-- Task to carry out --
All of the data must be returned word for word.

-- Input records --
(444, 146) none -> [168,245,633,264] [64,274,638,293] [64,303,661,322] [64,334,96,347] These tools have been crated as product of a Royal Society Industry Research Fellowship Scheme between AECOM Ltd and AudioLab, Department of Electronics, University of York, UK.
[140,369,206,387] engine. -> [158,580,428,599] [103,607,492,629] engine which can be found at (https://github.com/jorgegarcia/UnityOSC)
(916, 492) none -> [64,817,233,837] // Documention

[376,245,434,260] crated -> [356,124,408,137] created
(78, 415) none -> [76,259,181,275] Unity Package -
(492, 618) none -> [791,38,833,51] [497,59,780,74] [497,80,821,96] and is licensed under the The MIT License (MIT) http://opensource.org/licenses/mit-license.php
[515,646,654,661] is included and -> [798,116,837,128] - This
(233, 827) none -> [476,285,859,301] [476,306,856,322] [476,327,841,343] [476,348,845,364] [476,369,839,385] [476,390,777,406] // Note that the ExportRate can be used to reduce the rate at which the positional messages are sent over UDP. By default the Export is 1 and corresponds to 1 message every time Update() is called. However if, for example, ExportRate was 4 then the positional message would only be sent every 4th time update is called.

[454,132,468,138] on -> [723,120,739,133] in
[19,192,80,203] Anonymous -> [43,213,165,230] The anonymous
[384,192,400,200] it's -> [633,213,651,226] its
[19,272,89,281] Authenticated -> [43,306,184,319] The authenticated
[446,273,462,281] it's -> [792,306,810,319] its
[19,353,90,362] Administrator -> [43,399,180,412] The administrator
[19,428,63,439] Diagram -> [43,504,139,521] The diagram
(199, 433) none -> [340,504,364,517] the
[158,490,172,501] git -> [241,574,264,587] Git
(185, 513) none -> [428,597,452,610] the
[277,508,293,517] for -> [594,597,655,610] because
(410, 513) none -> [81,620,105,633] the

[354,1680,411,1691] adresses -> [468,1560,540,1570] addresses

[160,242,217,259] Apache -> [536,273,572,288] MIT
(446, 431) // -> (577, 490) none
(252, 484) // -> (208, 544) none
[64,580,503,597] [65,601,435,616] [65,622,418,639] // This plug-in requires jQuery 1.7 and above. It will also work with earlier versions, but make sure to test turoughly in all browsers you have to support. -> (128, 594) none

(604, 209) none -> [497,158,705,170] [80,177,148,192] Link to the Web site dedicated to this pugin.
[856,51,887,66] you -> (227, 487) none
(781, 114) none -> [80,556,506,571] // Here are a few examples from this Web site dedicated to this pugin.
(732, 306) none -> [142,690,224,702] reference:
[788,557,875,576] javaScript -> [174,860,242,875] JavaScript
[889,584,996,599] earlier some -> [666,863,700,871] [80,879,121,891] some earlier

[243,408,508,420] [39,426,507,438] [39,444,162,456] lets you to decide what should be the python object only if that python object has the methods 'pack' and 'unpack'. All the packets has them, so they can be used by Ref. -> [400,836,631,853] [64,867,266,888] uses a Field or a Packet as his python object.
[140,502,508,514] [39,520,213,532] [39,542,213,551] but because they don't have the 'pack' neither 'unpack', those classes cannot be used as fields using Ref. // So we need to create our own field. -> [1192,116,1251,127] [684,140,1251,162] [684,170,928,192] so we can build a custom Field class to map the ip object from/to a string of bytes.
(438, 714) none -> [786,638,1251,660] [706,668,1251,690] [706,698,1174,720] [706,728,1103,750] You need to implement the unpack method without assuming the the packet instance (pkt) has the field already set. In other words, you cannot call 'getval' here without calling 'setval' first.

-- Answer below --
(444, 146) none -> [168,245,633,264] [64,274,638,293] [64,303,661,322] [64,334,96,347] These tools have been crated as product of a Royal Society Industry Research Fellowship Scheme between AECOM Ltd and AudioLab, Department of Electronics, University of York, UK.
[140,369,206,387] engine. -> [158,580,428,599] [103,607,492,629] engine which can be found at (https://github.com/jorgegarcia/UnityOSC)
(916, 492) none -> [64,817,233,837] // Documention

[376,245,434,260] crated -> [356,124,408,137] created
(78, 415) none -> [76,259,181,275] Unity Package -
(492, 618) none -> [791,38,833,51] [497,59,780,74] [497,80,821,96] and is licensed under the The MIT License (MIT) http://opensource.org/licenses/mit-license.php
[515,646,654,661] is included and -> [798,116,837,128] - This
(233, 827) none -> [476,285,859,301] [476,306,856,322] [476,327,841,343] [476,348,845,364] [476,369,839,385] [476,390,777,406] // Note that the ExportRate can be used to reduce the rate at which the positional messages are sent over UDP. By default the Export is 1 and corresponds to 1 message every time Update() is called. However if, for example, ExportRate was 4 then the positional message would only be sent every 4th time update is called.

[454,132,468,138] on -> [723,120,739,133] in
[19,192,80,203] Anonymous -> [43,213,165,230] The anonymous
[384,192,400,200] it's -> [633,213,651,226] its
[19,272,89,281] Authenticated -> [43,306,184,319] The authenticated
[446,273,462,281] it's -> [792,306,810,319] its
[19,353,90,362] Administrator -> [43,399,180,412] The administrator
[19,428,63,439] Diagram -> [43,504,139,521] The diagram
(199, 433) none -> [340,504,364,517] the
[158,490,172,501] git -> [241,574,264,587] Git
(185, 513) none -> [428,597,452,610] the
[277,508,293,517] for -> [594,597,655,610] because
(410, 513) none -> [81,620,105,633] the

[354,1680,411,1691] adresses -> [468,1560,540,1570] addresses

[160,242,217,259] Apache -> [536,273,572,288] MIT
(446, 431) // -> (577, 490) none
(252, 484) // -> (208, 544) none
[64,580,503,597] [65,601,435,616] [65,622,418,639] // This plug-in requires jQuery 1.7 and above. It will also work with earlier versions, but make sure to test turoughly in all browsers you have to support. -> (128, 594) none

(604, 209) none -> [497,158,705,170] [80,177,148,192] Link to the Web site dedicated to this pugin.
[856,51,887,66] you -> (227, 487) none
(781, 114) none -> [80,556,506,571] // Here are a few examples from this Web site dedicated to this pugin.
(732, 306) none -> [142,690,224,702] reference:
[788,557,875,576] javaScript -> [174,860,242,875] JavaScript
[889,584,996,599] earlier some -> [666,863,700,871] [80,879,121,891] some earlier

[243,408,508,420] [39,426,507,438] [39,444,162,456] lets you to decide what should be the python object only if that python object has the methods 'pack' and 'unpack'. All the packets has them, so they can be used by Ref. -> [400,836,631,853] [64,867,266,888] uses a Field or a Packet as his python object.
[140,502,508,514] [39,520,213,532] [39,542,213,551] but because they don't have the 'pack' neither 'unpack', those classes cannot be used as fields using Ref. // So we need to create our own field. -> [1192,116,1251,127] [684,140,1251,162] [684,170,928,192] so we can build a custom Field class to map the ip object from/to a string of bytes.
(438, 714) none -> [786,638,1251,660] [706,668,1251,690] [706,698,1174,720] [706,728,1103,750] You need to implement the unpack method without assuming the the packet instance (pkt) has the field already set. In other words, you cannot call 'getval' here without calling 'setval' first.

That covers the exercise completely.